The id and bitstrings being:
0 -> 0
1 -> 100
2 -> 11000
3 -> 10100
4 -> 1110000
5 -> 1101000
6 -> 1100100
7 -> 1011000
8 -> 1010100
First consider the fact that given a bitstring, we can easily move to the tree (a recursive method) and viceversa (preorder, outputting 1 for parent and 0 for leaf).
The main challenge comes from trying to map the id to the bitstring and vice versa.
Suppose we listed out the trees of n nodes as follows:
Left sub-tree n-1 nodes, Right sub-tree 0 nodes. (Cn-1*C0 of them)
Left sub-tree n-2 nodes, Right sub-tree 1 node. (Cn-2*C1 of them)
Left sub-tree n-3 nodes, right sub-tree 2 nodes. (Cn-3*C2 of them)
...
...
Left sub-tree 0 nodes, Right sub-tree n-1 nodes. (C0*Cn-1 of them)
Cr = rth catalan number.
The enumeration you have given seems to come from the following procedure: we keep the left subtree fixed, enumerate through the right subtrees. Then move onto the next left subtree, enumerate through the right subtrees, and so on. We start with the maximum size left subtree, then next one is max size -1, etc.
So say we have an id = S say. We first find an n such that
C0 + C1 + C2 + ... + Cn < S <= C0+C1+ C2 + ... +Cn+1
Then S would correspond to a tree with n+1 nodes.
So you now consider P = S - (C0+C1+C2+ ...+Cn), which is the position in the enumeration of the trees of n+1 nodes.
Now we figure out an r such that Cn*C0 + Cn-1*C1 + .. + Cn-rCr < P <= CnC0 + Cn-1*C1 + .. + Cn-r+1*Cr-1
This tell us how many nodes the left subtree and the right subtree have.
Considering P - Cn*C0 + Cn-1*C1 + .. + Cn-r*Cr , we can now figure out the exact left subtree enumeration position(only considering trees of that size) and the exact right subtree enumeration position and recursively form the bitstring.
Mapping the bitstring to the id should be similar, as we know what the left subtree and right subtrees look like, all we would need to do is find the corresponding positions and do some arithmetic to get the ID.
Not sure how helpful it is though. You will be working with some pretty huge numbers all the time.

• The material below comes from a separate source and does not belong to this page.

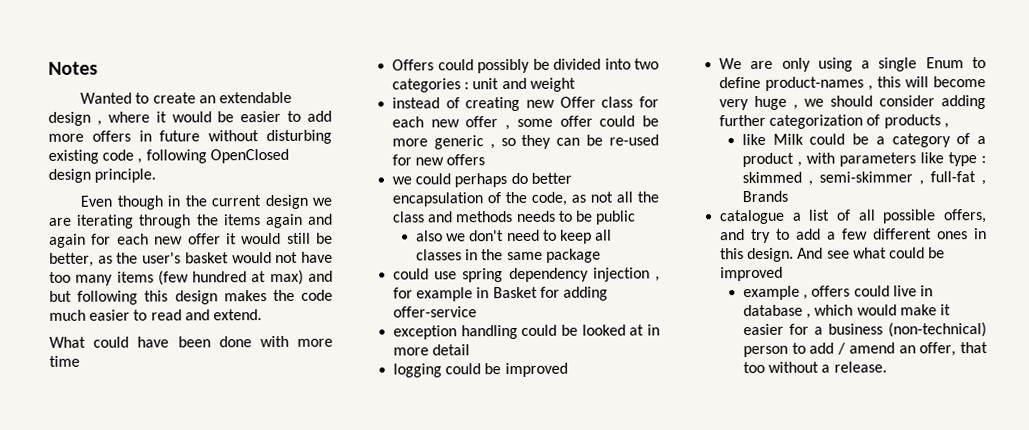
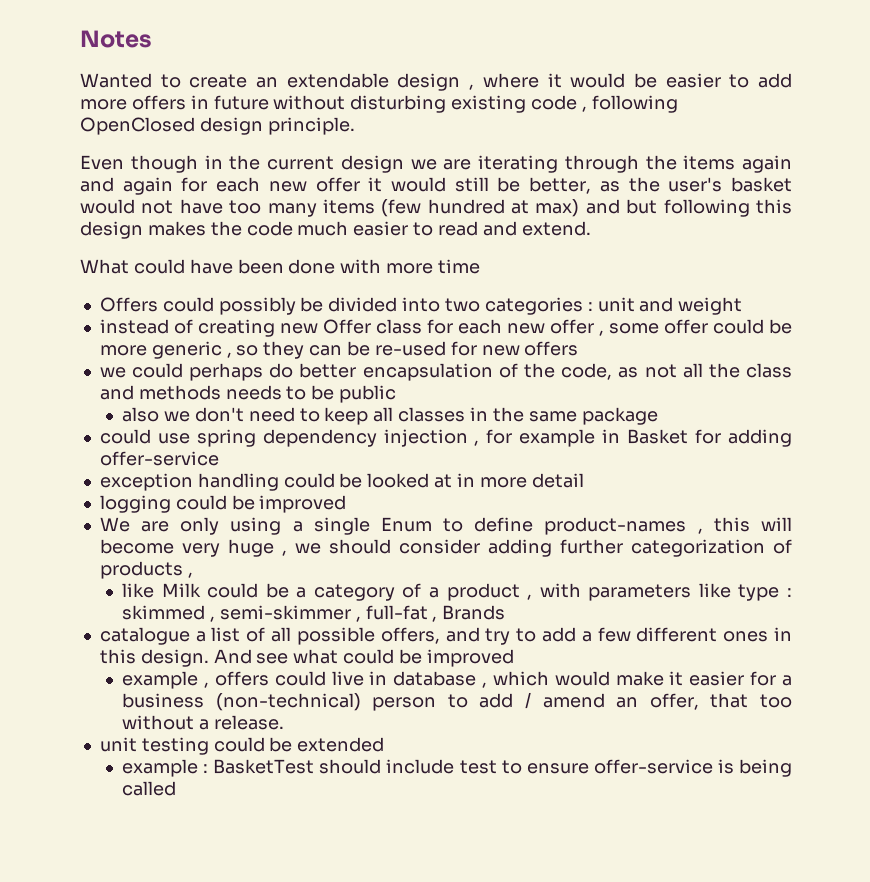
+ unit testing could be extended
+ example : BasketTest should include test to ensure offer-service is being called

For general (non-search) binary trees I can see how this would be possible, since when building up the tree there are three choices (the amount of children) for every node, only restricted by having the total reach exactly N. You could find a way to represent such a tree as a sequence of choices (by building up the tree in a specific order), and represent that sequence as a base-3 number (or perhaps a variable base would be more appropriate).
But for binary search trees, not every organisation of elements is acceptable. You have to obey the numeric ordering constraints as well. On the other hand, since insertion into a binary search tree is well-defined, you can represent an entire tree of N elements by having a list of N numbers in a specific insertion order. By permuting the numbers to be in a different order, you can generate a different tree.

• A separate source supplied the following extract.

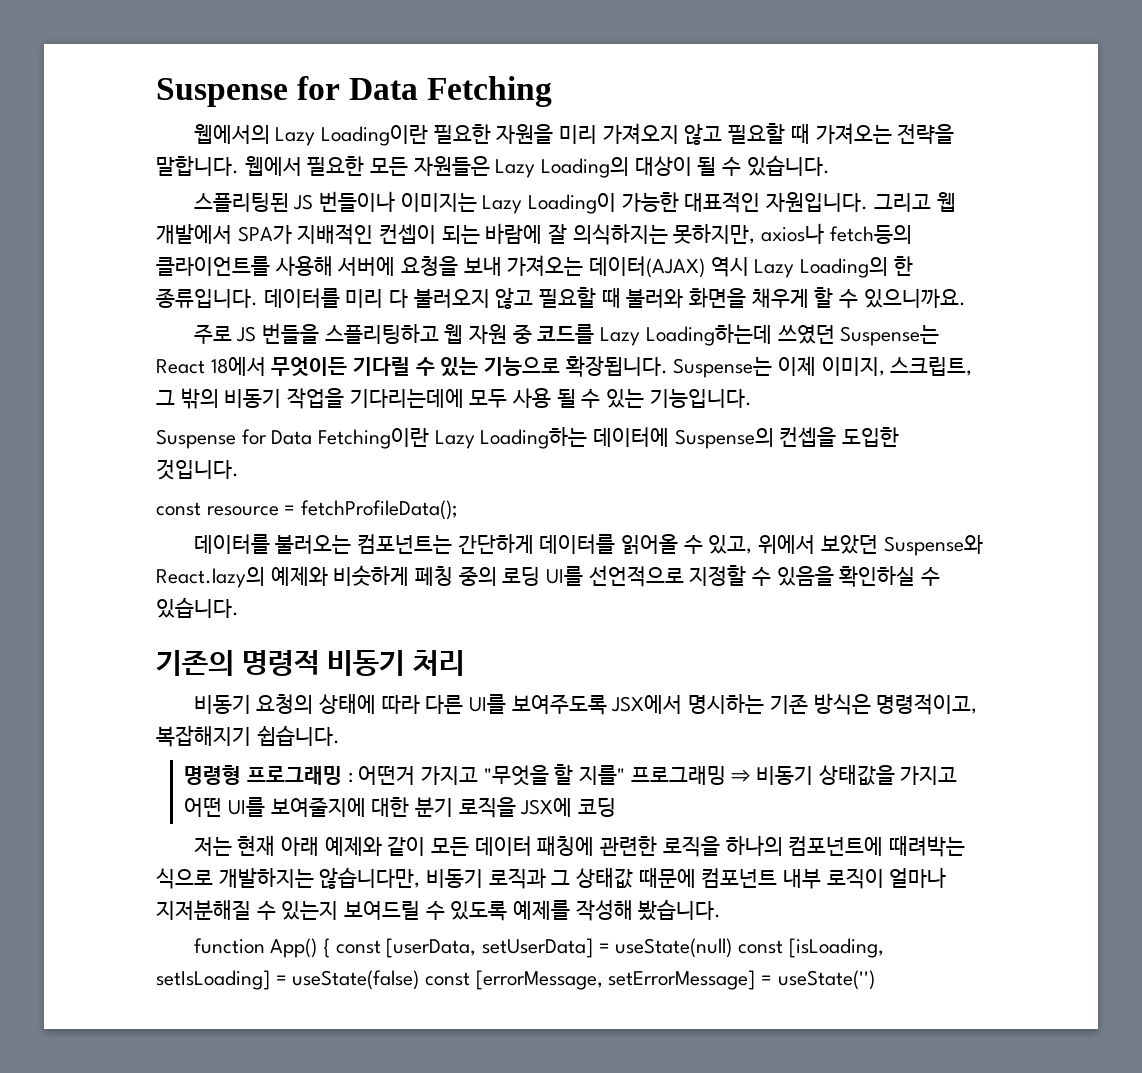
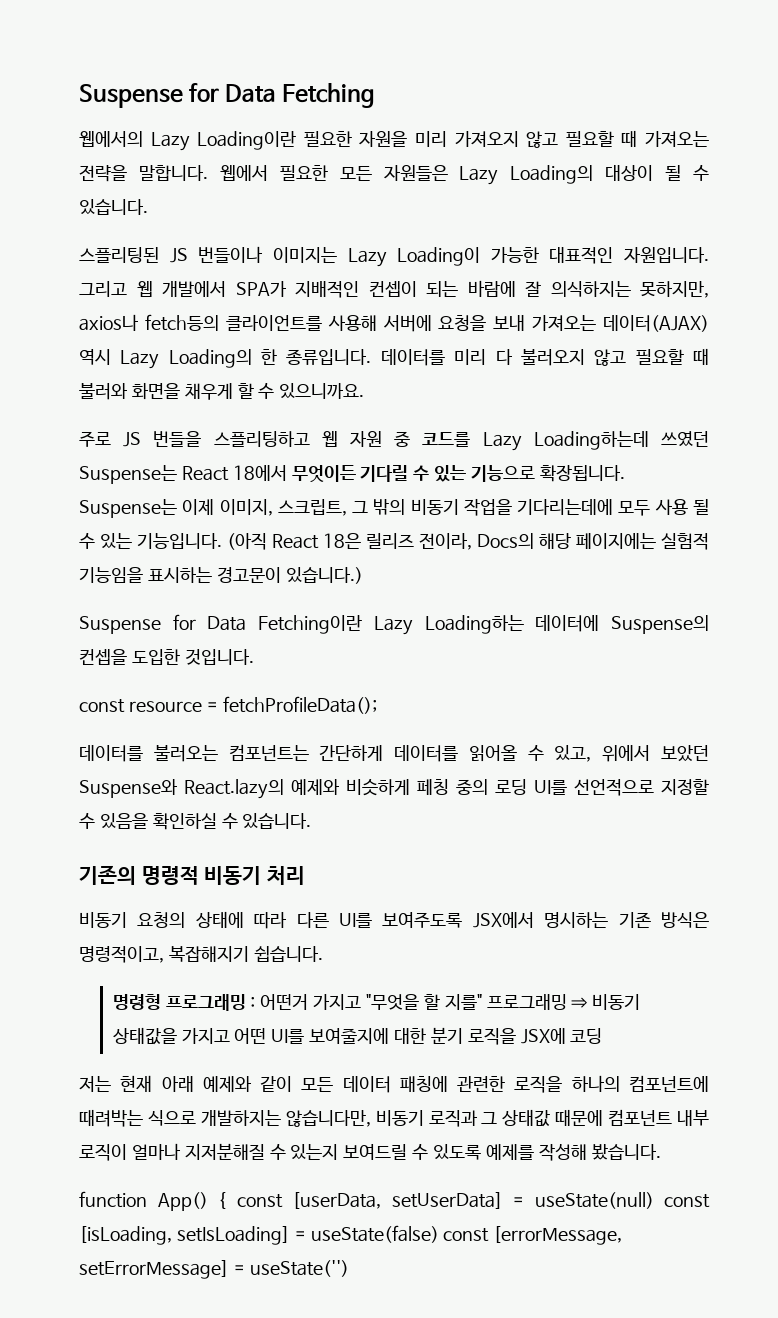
+ (아직 React 18은 릴리즈 전이라, Docs의 해당 페이지에는 실험적 기능임을 표시하는 경고문이 있습니다.)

Permutations are of course easily counted by using variable-base numbers: You have N choices for the first item, N-1 for the second, etc. That gives you a sequence of N numbers that you can encode as a number with base varying from N to 1. Encoding and decoding from variable-base to binary or decimal is trivially adapted from a normal fixed-base conversion algorithm. (The ones that use modulus and division operations).
So you can convert a number to and from a permutation, and given a list of numbers you can convert a permutation (of that list) from and to a binary search tree. Now I think that you could get all the possible binary search trees of size N by permuting just the integers 1 to N, but I'm not entirely sure, and attempting to prove that is a bit too much for this post.
I hope this is a good starting point for a discussion.